* [ACTIVITY]
Repeat the whole listing exactly, leaving nothing out.
Start of DATA EXTRACTS
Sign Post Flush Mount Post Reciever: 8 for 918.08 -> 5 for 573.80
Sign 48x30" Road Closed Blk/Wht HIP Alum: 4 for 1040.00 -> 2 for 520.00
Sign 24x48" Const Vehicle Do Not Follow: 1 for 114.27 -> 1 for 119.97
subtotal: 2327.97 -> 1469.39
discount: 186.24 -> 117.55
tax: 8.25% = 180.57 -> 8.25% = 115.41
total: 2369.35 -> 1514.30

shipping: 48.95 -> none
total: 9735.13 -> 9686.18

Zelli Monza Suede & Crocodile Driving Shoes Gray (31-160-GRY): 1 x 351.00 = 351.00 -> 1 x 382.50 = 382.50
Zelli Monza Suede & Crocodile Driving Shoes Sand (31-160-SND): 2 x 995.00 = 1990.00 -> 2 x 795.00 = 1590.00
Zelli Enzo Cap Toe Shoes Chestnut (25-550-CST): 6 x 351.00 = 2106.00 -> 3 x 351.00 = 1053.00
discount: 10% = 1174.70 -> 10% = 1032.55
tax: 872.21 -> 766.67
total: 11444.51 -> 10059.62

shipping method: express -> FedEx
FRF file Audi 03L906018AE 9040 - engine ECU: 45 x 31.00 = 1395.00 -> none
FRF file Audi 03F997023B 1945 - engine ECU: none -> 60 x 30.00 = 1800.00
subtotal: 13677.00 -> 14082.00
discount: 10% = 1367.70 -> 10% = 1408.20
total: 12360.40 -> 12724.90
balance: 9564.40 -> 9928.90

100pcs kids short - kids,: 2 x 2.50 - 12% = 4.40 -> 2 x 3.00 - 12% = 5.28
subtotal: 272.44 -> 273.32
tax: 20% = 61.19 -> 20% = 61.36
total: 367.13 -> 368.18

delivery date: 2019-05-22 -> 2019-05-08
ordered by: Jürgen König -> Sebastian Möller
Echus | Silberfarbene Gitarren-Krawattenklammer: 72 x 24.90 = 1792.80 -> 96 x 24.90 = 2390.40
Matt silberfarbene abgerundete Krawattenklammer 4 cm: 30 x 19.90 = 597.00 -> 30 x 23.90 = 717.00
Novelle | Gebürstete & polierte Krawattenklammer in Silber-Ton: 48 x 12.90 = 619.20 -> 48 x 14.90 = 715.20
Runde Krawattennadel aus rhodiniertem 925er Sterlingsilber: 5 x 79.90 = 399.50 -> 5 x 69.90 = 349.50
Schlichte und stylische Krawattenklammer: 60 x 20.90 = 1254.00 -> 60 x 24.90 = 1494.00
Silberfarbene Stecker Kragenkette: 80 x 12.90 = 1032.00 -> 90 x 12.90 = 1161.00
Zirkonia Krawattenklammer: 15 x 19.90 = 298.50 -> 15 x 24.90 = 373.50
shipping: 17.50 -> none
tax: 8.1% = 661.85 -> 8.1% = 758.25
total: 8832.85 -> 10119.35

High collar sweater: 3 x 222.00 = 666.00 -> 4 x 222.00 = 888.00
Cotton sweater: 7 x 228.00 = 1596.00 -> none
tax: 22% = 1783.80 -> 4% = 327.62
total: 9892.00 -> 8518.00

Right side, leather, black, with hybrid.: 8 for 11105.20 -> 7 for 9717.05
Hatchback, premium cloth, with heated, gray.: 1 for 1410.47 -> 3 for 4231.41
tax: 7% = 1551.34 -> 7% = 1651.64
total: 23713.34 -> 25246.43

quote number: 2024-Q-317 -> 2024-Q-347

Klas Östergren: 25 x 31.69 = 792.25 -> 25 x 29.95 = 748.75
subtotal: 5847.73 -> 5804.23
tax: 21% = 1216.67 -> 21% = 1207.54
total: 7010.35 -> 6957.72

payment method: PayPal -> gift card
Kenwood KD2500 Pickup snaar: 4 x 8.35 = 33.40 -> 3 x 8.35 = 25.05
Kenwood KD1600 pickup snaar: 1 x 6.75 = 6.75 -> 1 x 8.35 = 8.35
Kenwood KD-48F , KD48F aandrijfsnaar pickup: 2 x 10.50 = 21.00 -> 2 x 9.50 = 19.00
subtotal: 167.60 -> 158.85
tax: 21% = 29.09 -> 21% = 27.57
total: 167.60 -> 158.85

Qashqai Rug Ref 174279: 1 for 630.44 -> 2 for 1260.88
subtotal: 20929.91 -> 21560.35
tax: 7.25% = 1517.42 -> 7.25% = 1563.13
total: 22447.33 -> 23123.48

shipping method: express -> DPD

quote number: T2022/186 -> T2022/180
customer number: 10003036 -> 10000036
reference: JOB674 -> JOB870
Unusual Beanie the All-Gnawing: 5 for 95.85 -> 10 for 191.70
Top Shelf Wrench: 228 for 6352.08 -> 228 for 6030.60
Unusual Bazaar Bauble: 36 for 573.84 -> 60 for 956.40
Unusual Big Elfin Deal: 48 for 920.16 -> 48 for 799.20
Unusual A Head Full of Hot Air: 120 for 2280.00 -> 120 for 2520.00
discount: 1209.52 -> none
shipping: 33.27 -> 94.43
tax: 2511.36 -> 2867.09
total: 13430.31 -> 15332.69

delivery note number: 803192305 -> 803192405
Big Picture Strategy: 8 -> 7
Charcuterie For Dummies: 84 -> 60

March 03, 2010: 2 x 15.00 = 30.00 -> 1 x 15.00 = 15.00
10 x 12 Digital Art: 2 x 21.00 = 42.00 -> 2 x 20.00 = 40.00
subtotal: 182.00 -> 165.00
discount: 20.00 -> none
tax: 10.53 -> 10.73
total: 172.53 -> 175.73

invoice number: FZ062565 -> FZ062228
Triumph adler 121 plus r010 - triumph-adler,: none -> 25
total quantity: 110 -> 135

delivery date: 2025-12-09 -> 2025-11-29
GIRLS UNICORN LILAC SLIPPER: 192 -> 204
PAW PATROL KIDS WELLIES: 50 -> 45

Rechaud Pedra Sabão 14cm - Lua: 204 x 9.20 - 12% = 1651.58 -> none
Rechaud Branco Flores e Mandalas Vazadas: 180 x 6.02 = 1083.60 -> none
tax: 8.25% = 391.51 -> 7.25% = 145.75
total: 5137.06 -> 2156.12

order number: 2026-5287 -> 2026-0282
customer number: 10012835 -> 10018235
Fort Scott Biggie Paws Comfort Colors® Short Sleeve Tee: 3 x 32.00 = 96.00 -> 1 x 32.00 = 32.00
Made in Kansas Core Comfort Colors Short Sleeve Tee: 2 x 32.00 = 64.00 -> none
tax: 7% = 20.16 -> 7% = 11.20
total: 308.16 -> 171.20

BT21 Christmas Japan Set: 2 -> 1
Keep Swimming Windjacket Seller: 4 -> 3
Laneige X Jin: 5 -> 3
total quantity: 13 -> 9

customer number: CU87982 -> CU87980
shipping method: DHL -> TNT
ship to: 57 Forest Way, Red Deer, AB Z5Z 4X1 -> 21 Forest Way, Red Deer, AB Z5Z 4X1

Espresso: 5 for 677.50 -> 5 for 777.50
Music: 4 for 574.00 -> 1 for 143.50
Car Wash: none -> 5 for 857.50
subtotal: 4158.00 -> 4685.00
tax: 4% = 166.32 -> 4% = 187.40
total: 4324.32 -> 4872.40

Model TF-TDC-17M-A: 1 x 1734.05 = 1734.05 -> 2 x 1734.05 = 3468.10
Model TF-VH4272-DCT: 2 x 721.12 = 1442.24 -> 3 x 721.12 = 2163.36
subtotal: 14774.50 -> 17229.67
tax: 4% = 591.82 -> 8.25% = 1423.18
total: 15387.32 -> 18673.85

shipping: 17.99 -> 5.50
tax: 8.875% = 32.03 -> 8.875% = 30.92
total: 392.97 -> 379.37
End of DATA EXTRACTS
* [TASK OUTPUT]
Sign Post Flush Mount Post Reciever: 8 for 918.08 -> 5 for 573.80
Sign 48x30" Road Closed Blk/Wht HIP Alum: 4 for 1040.00 -> 2 for 520.00
Sign 24x48" Const Vehicle Do Not Follow: 1 for 114.27 -> 1 for 119.97
subtotal: 2327.97 -> 1469.39
discount: 186.24 -> 117.55
tax: 8.25% = 180.57 -> 8.25% = 115.41
total: 2369.35 -> 1514.30

shipping: 48.95 -> none
total: 9735.13 -> 9686.18

Zelli Monza Suede & Crocodile Driving Shoes Gray (31-160-GRY): 1 x 351.00 = 351.00 -> 1 x 382.50 = 382.50
Zelli Monza Suede & Crocodile Driving Shoes Sand (31-160-SND): 2 x 995.00 = 1990.00 -> 2 x 795.00 = 1590.00
Zelli Enzo Cap Toe Shoes Chestnut (25-550-CST): 6 x 351.00 = 2106.00 -> 3 x 351.00 = 1053.00
discount: 10% = 1174.70 -> 10% = 1032.55
tax: 872.21 -> 766.67
total: 11444.51 -> 10059.62

shipping method: express -> FedEx
FRF file Audi 03L906018AE 9040 - engine ECU: 45 x 31.00 = 1395.00 -> none
FRF file Audi 03F997023B 1945 - engine ECU: none -> 60 x 30.00 = 1800.00
subtotal: 13677.00 -> 14082.00
discount: 10% = 1367.70 -> 10% = 1408.20
total: 12360.40 -> 12724.90
balance: 9564.40 -> 9928.90

100pcs kids short - kids,: 2 x 2.50 - 12% = 4.40 -> 2 x 3.00 - 12% = 5.28
subtotal: 272.44 -> 273.32
tax: 20% = 61.19 -> 20% = 61.36
total: 367.13 -> 368.18

delivery date: 2019-05-22 -> 2019-05-08
ordered by: Jürgen König -> Sebastian Möller
Echus | Silberfarbene Gitarren-Krawattenklammer: 72 x 24.90 = 1792.80 -> 96 x 24.90 = 2390.40
Matt silberfarbene abgerundete Krawattenklammer 4 cm: 30 x 19.90 = 597.00 -> 30 x 23.90 = 717.00
Novelle | Gebürstete & polierte Krawattenklammer in Silber-Ton: 48 x 12.90 = 619.20 -> 48 x 14.90 = 715.20
Runde Krawattennadel aus rhodiniertem 925er Sterlingsilber: 5 x 79.90 = 399.50 -> 5 x 69.90 = 349.50
Schlichte und stylische Krawattenklammer: 60 x 20.90 = 1254.00 -> 60 x 24.90 = 1494.00
Silberfarbene Stecker Kragenkette: 80 x 12.90 = 1032.00 -> 90 x 12.90 = 1161.00
Zirkonia Krawattenklammer: 15 x 19.90 = 298.50 -> 15 x 24.90 = 373.50
shipping: 17.50 -> none
tax: 8.1% = 661.85 -> 8.1% = 758.25
total: 8832.85 -> 10119.35

High collar sweater: 3 x 222.00 = 666.00 -> 4 x 222.00 = 888.00
Cotton sweater: 7 x 228.00 = 1596.00 -> none
tax: 22% = 1783.80 -> 4% = 327.62
total: 9892.00 -> 8518.00

Right side, leather, black, with hybrid.: 8 for 11105.20 -> 7 for 9717.05
Hatchback, premium cloth, with heated, gray.: 1 for 1410.47 -> 3 for 4231.41
tax: 7% = 1551.34 -> 7% = 1651.64
total: 23713.34 -> 25246.43

quote number: 2024-Q-317 -> 2024-Q-347

Klas Östergren: 25 x 31.69 = 792.25 -> 25 x 29.95 = 748.75
subtotal: 5847.73 -> 5804.23
tax: 21% = 1216.67 -> 21% = 1207.54
total: 7010.35 -> 6957.72

payment method: PayPal -> gift card
Kenwood KD2500 Pickup snaar: 4 x 8.35 = 33.40 -> 3 x 8.35 = 25.05
Kenwood KD1600 pickup snaar: 1 x 6.75 = 6.75 -> 1 x 8.35 = 8.35
Kenwood KD-48F , KD48F aandrijfsnaar pickup: 2 x 10.50 = 21.00 -> 2 x 9.50 = 19.00
subtotal: 167.60 -> 158.85
tax: 21% = 29.09 -> 21% = 27.57
total: 167.60 -> 158.85

Qashqai Rug Ref 174279: 1 for 630.44 -> 2 for 1260.88
subtotal: 20929.91 -> 21560.35
tax: 7.25% = 1517.42 -> 7.25% = 1563.13
total: 22447.33 -> 23123.48

shipping method: express -> DPD

quote number: T2022/186 -> T2022/180
customer number: 10003036 -> 10000036
reference: JOB674 -> JOB870
Unusual Beanie the All-Gnawing: 5 for 95.85 -> 10 for 191.70
Top Shelf Wrench: 228 for 6352.08 -> 228 for 6030.60
Unusual Bazaar Bauble: 36 for 573.84 -> 60 for 956.40
Unusual Big Elfin Deal: 48 for 920.16 -> 48 for 799.20
Unusual A Head Full of Hot Air: 120 for 2280.00 -> 120 for 2520.00
discount: 1209.52 -> none
shipping: 33.27 -> 94.43
tax: 2511.36 -> 2867.09
total: 13430.31 -> 15332.69

delivery note number: 803192305 -> 803192405
Big Picture Strategy: 8 -> 7
Charcuterie For Dummies: 84 -> 60

March 03, 2010: 2 x 15.00 = 30.00 -> 1 x 15.00 = 15.00
10 x 12 Digital Art: 2 x 21.00 = 42.00 -> 2 x 20.00 = 40.00
subtotal: 182.00 -> 165.00
discount: 20.00 -> none
tax: 10.53 -> 10.73
total: 172.53 -> 175.73

invoice number: FZ062565 -> FZ062228
Triumph adler 121 plus r010 - triumph-adler,: none -> 25
total quantity: 110 -> 135

delivery date: 2025-12-09 -> 2025-11-29
GIRLS UNICORN LILAC SLIPPER: 192 -> 204
PAW PATROL KIDS WELLIES: 50 -> 45

Rechaud Pedra Sabão 14cm - Lua: 204 x 9.20 - 12% = 1651.58 -> none
Rechaud Branco Flores e Mandalas Vazadas: 180 x 6.02 = 1083.60 -> none
tax: 8.25% = 391.51 -> 7.25% = 145.75
total: 5137.06 -> 2156.12

order number: 2026-5287 -> 2026-0282
customer number: 10012835 -> 10018235
Fort Scott Biggie Paws Comfort Colors® Short Sleeve Tee: 3 x 32.00 = 96.00 -> 1 x 32.00 = 32.00
Made in Kansas Core Comfort Colors Short Sleeve Tee: 2 x 32.00 = 64.00 -> none
tax: 7% = 20.16 -> 7% = 11.20
total: 308.16 -> 171.20

BT21 Christmas Japan Set: 2 -> 1
Keep Swimming Windjacket Seller: 4 -> 3
Laneige X Jin: 5 -> 3
total quantity: 13 -> 9

customer number: CU87982 -> CU87980
shipping method: DHL -> TNT
ship to: 57 Forest Way, Red Deer, AB Z5Z 4X1 -> 21 Forest Way, Red Deer, AB Z5Z 4X1

Espresso: 5 for 677.50 -> 5 for 777.50
Music: 4 for 574.00 -> 1 for 143.50
Car Wash: none -> 5 for 857.50
subtotal: 4158.00 -> 4685.00
tax: 4% = 166.32 -> 4% = 187.40
total: 4324.32 -> 4872.40

Model TF-TDC-17M-A: 1 x 1734.05 = 1734.05 -> 2 x 1734.05 = 3468.10
Model TF-VH4272-DCT: 2 x 721.12 = 1442.24 -> 3 x 721.12 = 2163.36
subtotal: 14774.50 -> 17229.67
tax: 4% = 591.82 -> 8.25% = 1423.18
total: 15387.32 -> 18673.85

shipping: 17.99 -> 5.50
tax: 8.875% = 32.03 -> 8.875% = 30.92
total: 392.97 -> 379.37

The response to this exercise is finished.